Lenihan’s winks will be as important as his nods

Lenihan has a couple of jobs to do today the main two are the economic one and the other political. The economic job can be divided into two one the very immediate deficit and the other the longer term task of closing the overall deficit. The political job is also twofold to convince people that he has been fair and that similar to the second economic one that he has an overall long term goal and that the government has the ability to carry it through.

It is also likely that the budget will encompass a number of signals about measures that won’t actually happen until later, much later in some cases. One signal might be that social welfare will be constantly “under review” in the light of changes in the cost of living, this would have the dual intention of surviving notice that reductions may be on the cards but without the hard facts that people can concretely object to. I would imagine other measures that will be winked at would be a property based local tax, the means testing or limiting of access to child benefit, an statement about expected revenue from 3rd level fees but not the form of them and the broad problem of funding pensions in both the public and private sector. But we probably won’t see actual action on those today. The fact that we are now looking at only a €3.5 Billion figure is a clear indication of the trap that the government were trying to get the opposition to fall into over the last few weeks, what they had hoped would happen was that the opposition would produce harsh proposals to bridge the much larger target figure that was being floated of 5/6 Billion and that the government backbenchers could castigate the opposition and then this would make their own measures look all the more palatable to the public. Instead the opposition talked about the lack of detail on the target and focused their energies on the big picture multi-annual aspect.
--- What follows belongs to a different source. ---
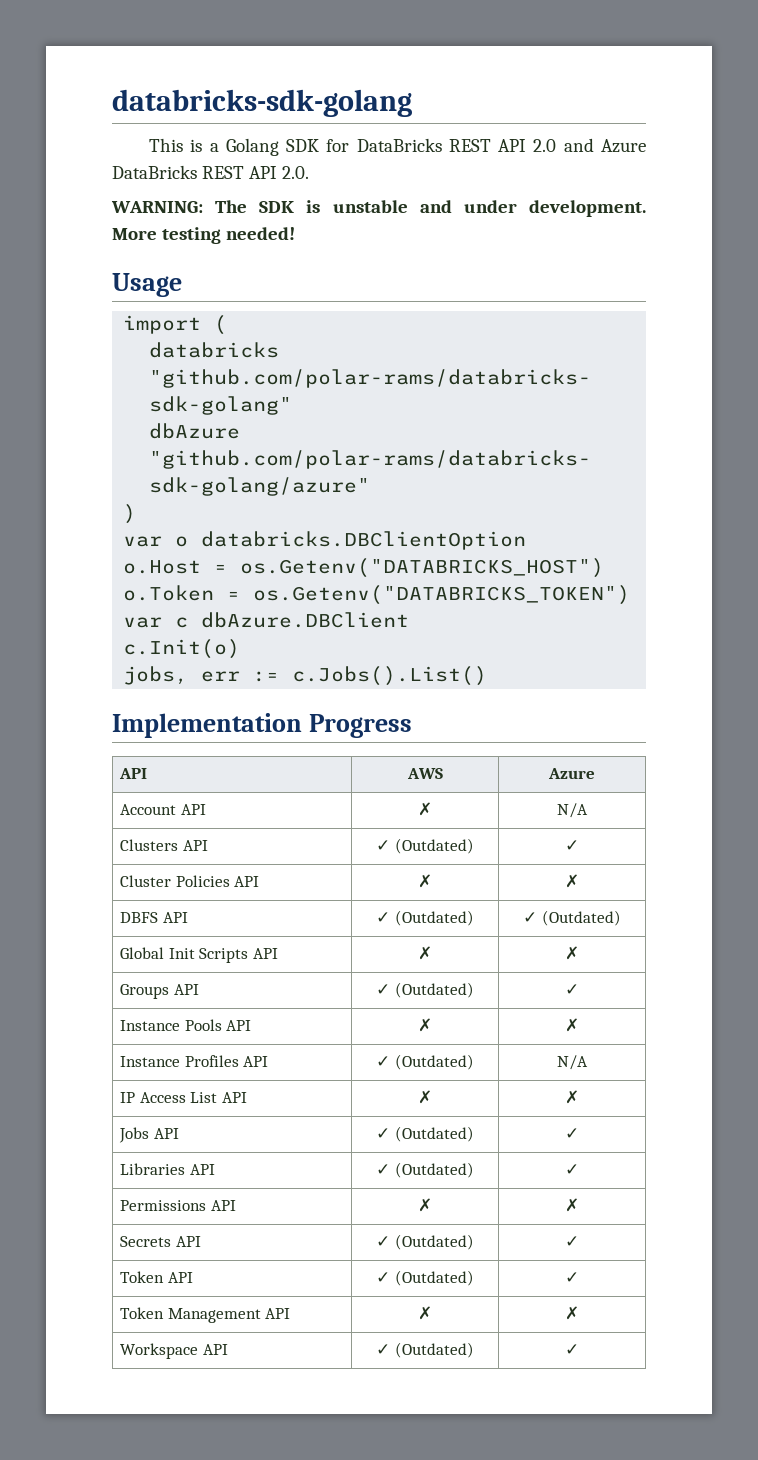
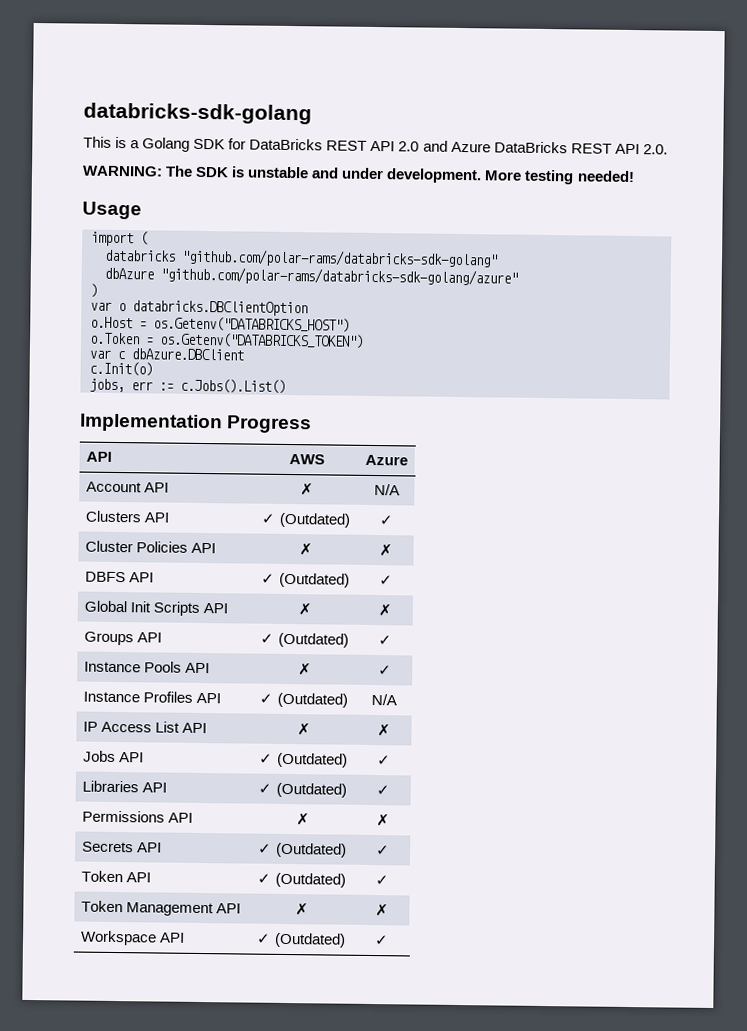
[541,910,621,926] (Outdated) -> (393, 580) none
[565,1018,579,1032] ✗ -> [377,665,392,676] ✓

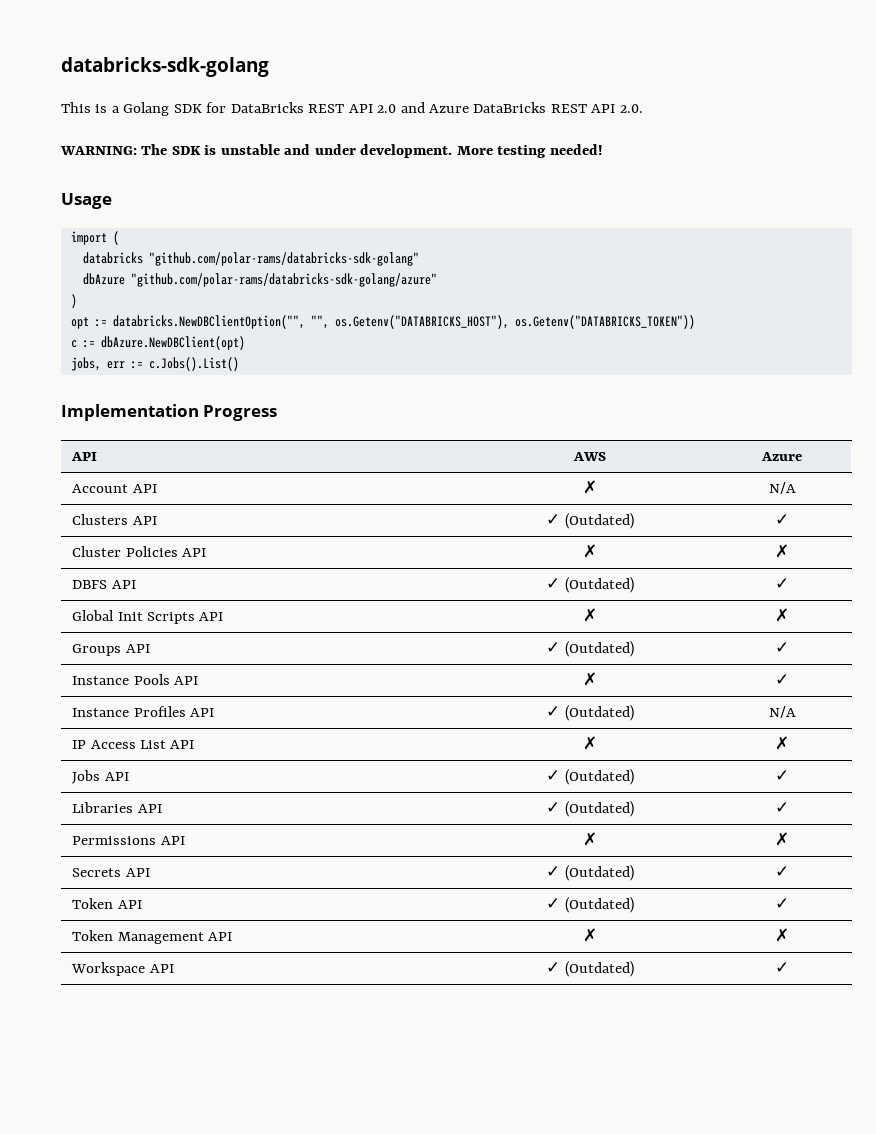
[90,300,308,317] [90,316,350,333] [89,332,364,349] [89,348,244,361] [89,361,153,377] var o databricks.DBClientOption // o.Host = os.Getenv("DATABRICKS_HOST") // o.Token = os.Getenv("DATABRICKS_TOKEN") // var c dbAzure.DBClient // c.Init(o) -> [70,315,695,329] [70,336,245,350] opt := databricks.NewDBClientOption("", "", os.Getenv("DATABRICKS_HOST"), os.Getenv("DATABRICKS_TOKEN")) // c := dbAzure.NewDBClient(opt)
The government too must give a long term picture today of not alone how it sees things panning out over the next few years but how that will happen. So simply saying we will reduce the deficit by 4 Billion next year and 3 Billion the year after won’t be enough for the markets. They will want to know the ‘how’ that will happen, and that’s where I suspect ball park figures for say a property related tax would emerge.

I would also suspect an announcement that in some form the NTMA will be opening negotiations with the banks about operating some sort of joint venture that would have the end result of toxic loans and the associated assets being absorbed into NTMA management. It might be a real opportunity for a state agency to end up owning lots of development land around Dublin, we might actually get some proper planned development for once.

So today will not just be about the immediate €3.5 Billion number it will be about the plan for the rest of the deficit. And that in the longer term is more important.